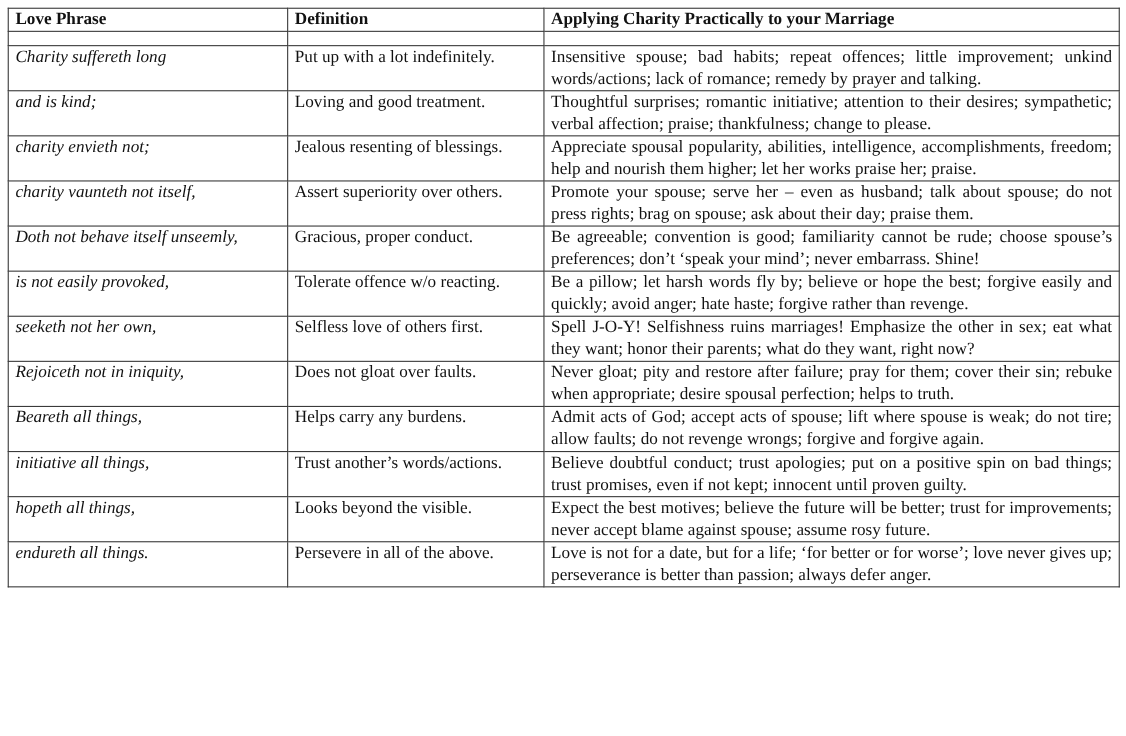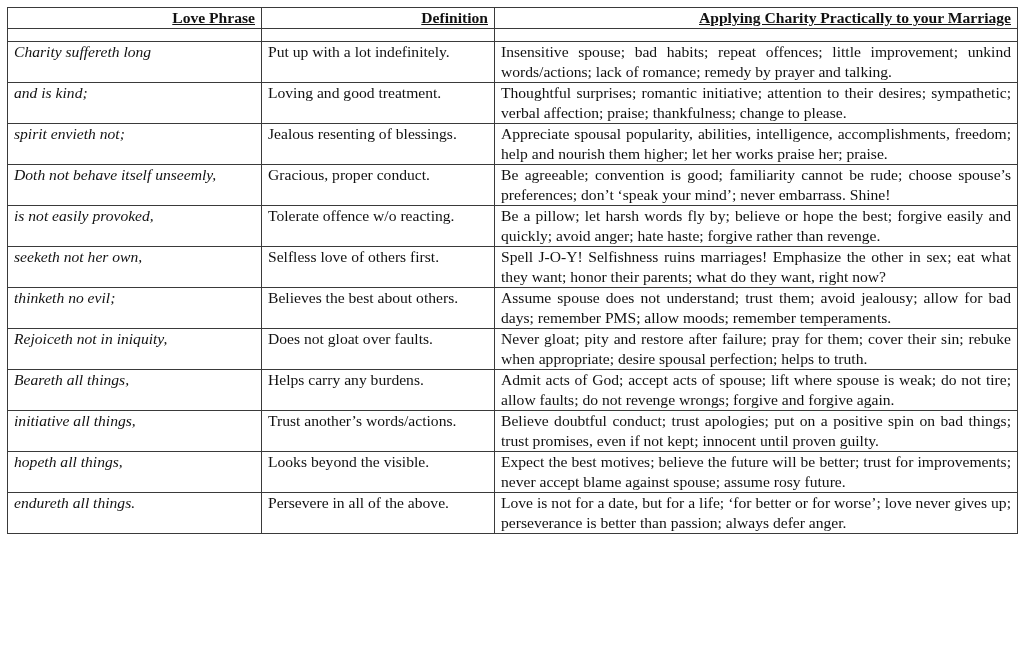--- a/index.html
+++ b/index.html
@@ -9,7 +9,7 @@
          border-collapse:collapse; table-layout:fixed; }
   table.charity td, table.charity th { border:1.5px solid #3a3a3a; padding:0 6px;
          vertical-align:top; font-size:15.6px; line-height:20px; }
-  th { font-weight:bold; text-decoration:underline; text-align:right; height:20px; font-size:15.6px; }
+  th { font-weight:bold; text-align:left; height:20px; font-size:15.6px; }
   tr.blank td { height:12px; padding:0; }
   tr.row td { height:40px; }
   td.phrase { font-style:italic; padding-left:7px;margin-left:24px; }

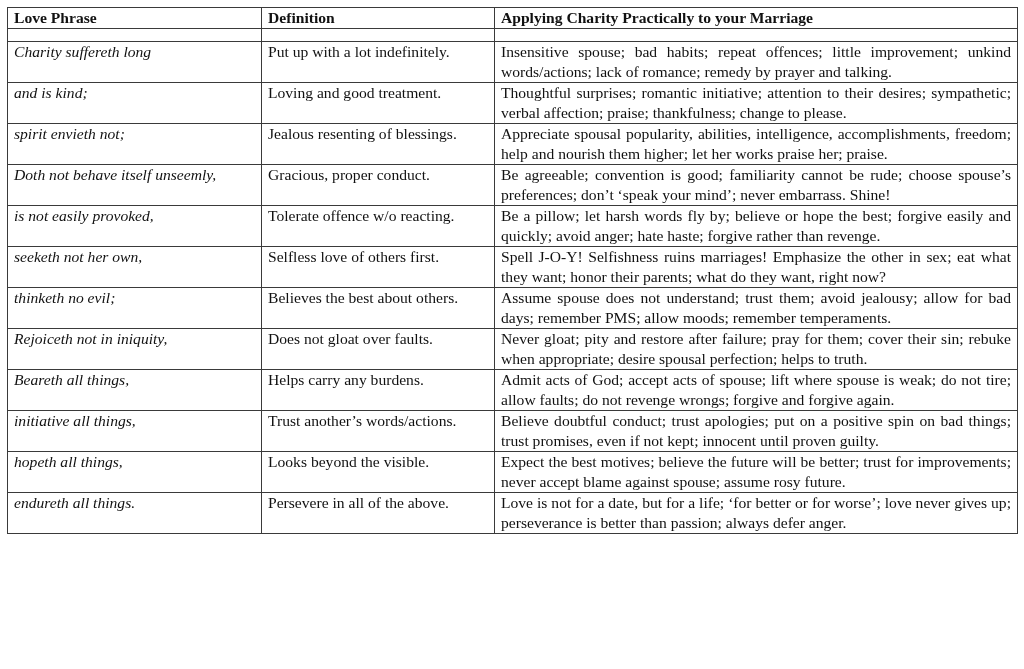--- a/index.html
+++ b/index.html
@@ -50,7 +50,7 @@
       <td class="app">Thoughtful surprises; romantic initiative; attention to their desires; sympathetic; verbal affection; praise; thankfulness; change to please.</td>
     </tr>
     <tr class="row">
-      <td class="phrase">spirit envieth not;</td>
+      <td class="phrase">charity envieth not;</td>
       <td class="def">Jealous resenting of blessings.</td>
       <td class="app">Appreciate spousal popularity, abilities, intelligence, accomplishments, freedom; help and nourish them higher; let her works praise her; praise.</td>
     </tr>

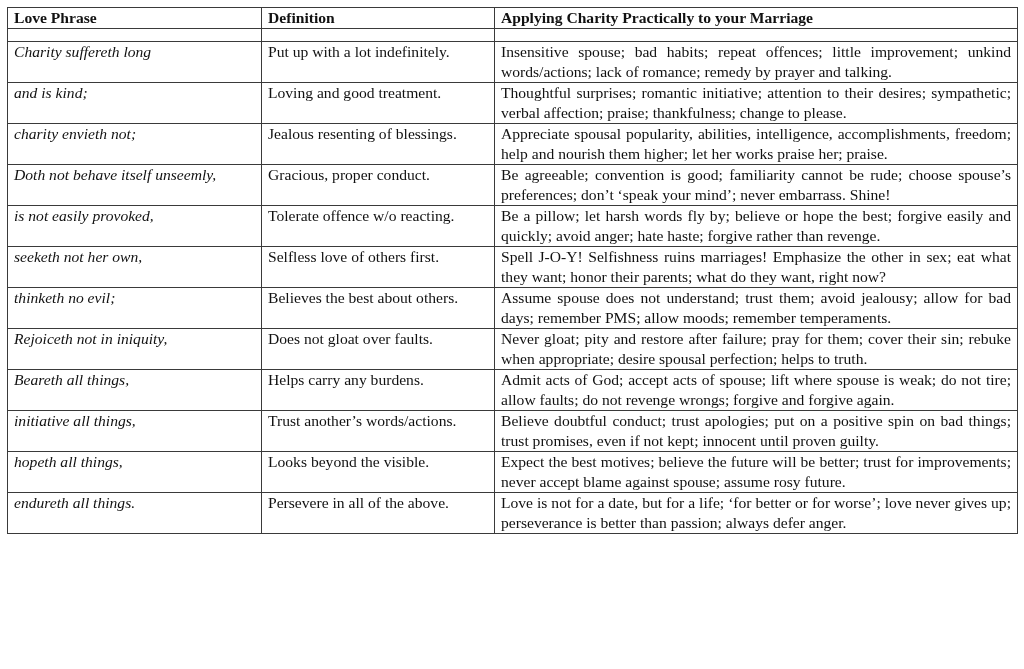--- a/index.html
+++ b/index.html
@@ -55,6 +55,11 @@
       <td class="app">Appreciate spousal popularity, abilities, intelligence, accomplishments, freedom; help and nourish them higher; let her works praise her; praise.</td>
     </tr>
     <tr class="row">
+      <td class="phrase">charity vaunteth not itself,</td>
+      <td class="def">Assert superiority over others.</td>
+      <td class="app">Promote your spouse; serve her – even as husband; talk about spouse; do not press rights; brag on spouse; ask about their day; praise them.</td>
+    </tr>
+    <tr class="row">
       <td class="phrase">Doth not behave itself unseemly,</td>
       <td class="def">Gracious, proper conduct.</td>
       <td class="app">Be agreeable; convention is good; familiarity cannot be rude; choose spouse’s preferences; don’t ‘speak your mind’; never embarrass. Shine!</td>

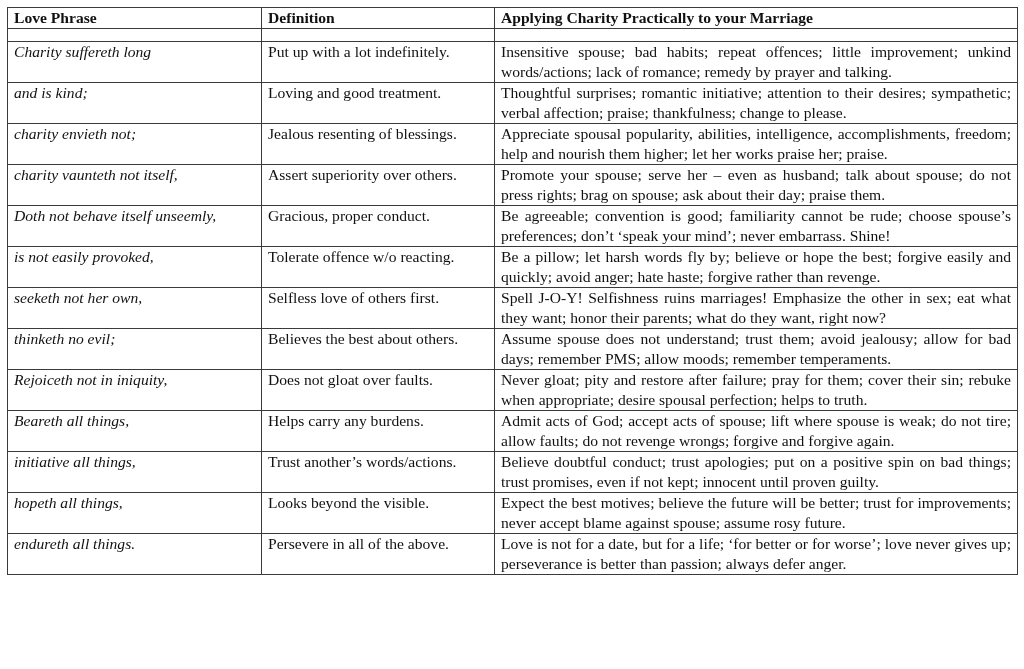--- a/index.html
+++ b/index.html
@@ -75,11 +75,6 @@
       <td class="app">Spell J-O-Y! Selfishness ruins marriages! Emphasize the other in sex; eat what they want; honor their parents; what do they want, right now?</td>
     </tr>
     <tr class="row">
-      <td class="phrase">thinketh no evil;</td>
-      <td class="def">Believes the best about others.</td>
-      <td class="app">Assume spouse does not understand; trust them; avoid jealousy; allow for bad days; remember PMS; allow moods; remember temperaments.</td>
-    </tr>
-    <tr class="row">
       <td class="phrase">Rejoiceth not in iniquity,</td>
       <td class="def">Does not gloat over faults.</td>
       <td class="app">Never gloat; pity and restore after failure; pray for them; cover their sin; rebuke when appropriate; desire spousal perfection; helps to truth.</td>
* * *
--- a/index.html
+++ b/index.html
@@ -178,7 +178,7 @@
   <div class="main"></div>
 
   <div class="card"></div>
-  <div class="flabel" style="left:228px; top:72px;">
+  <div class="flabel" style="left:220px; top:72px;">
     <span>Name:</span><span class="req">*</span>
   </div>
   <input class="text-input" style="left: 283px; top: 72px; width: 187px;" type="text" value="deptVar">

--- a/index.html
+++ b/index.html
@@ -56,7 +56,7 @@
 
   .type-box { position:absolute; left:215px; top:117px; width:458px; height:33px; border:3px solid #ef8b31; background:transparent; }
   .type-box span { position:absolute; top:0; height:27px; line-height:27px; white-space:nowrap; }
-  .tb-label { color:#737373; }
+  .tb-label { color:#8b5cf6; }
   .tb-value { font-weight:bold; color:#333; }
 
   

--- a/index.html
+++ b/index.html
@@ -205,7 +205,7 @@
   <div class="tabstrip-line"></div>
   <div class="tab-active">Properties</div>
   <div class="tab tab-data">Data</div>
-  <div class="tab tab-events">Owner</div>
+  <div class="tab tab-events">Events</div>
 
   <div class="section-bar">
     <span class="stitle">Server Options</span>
* * *
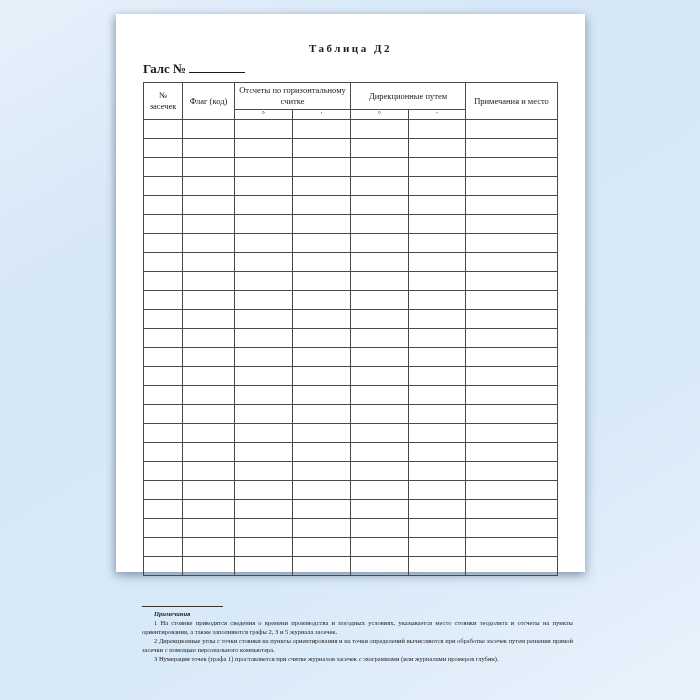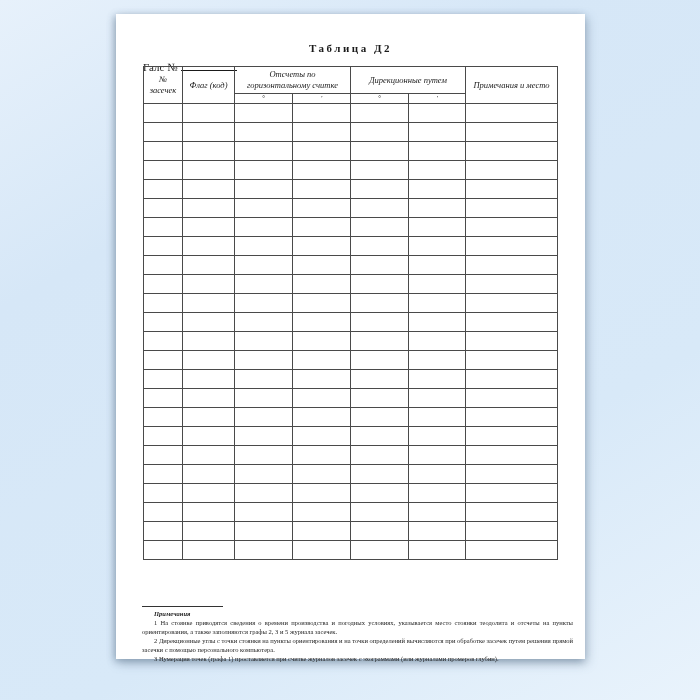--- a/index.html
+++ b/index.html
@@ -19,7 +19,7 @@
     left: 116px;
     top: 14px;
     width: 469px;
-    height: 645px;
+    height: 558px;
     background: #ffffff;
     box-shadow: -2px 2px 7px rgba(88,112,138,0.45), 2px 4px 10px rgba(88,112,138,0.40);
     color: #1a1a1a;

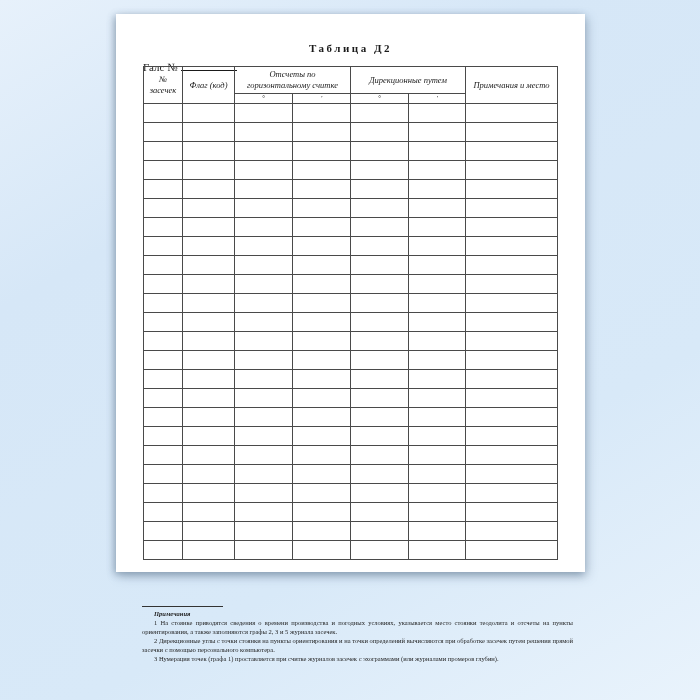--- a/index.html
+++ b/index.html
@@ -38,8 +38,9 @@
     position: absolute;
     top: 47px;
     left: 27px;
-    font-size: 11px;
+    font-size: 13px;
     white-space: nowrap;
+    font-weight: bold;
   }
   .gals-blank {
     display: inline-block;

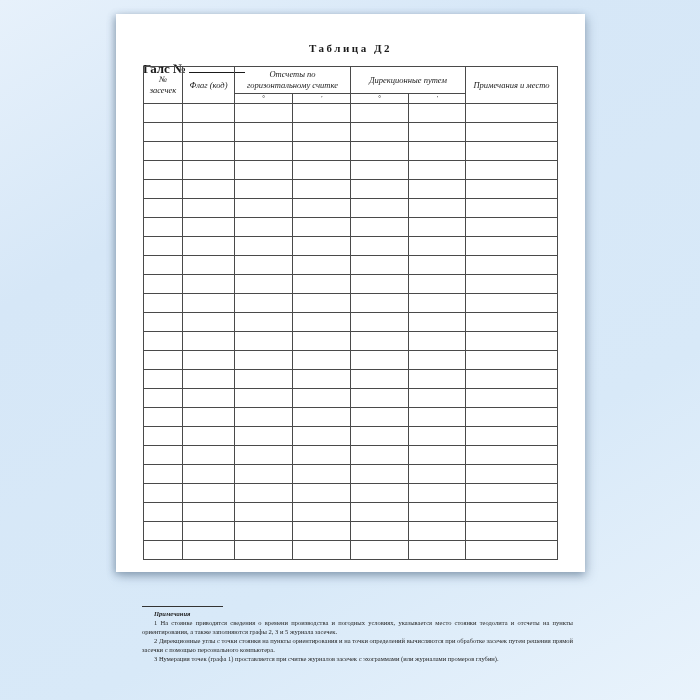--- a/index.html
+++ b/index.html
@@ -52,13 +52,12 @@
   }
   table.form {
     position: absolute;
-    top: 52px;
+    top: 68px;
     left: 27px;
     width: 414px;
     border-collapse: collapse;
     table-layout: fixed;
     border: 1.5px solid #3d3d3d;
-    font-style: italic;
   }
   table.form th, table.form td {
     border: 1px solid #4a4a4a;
* * *
What this task involves: Please go through the material and return each line where the word "solid" appears.

Output below:
   table.charity td, table.charity th { border:1.5px solid #3a3a3a; padding:0 6px;
   .type-box { position:absolute; left:215px; top:117px; width:458px; height:33px; border:3px solid #ef8b31; background:transparent; }
     border: 1.5px solid #3d3d3d;
     border: 1px solid #4a4a4a;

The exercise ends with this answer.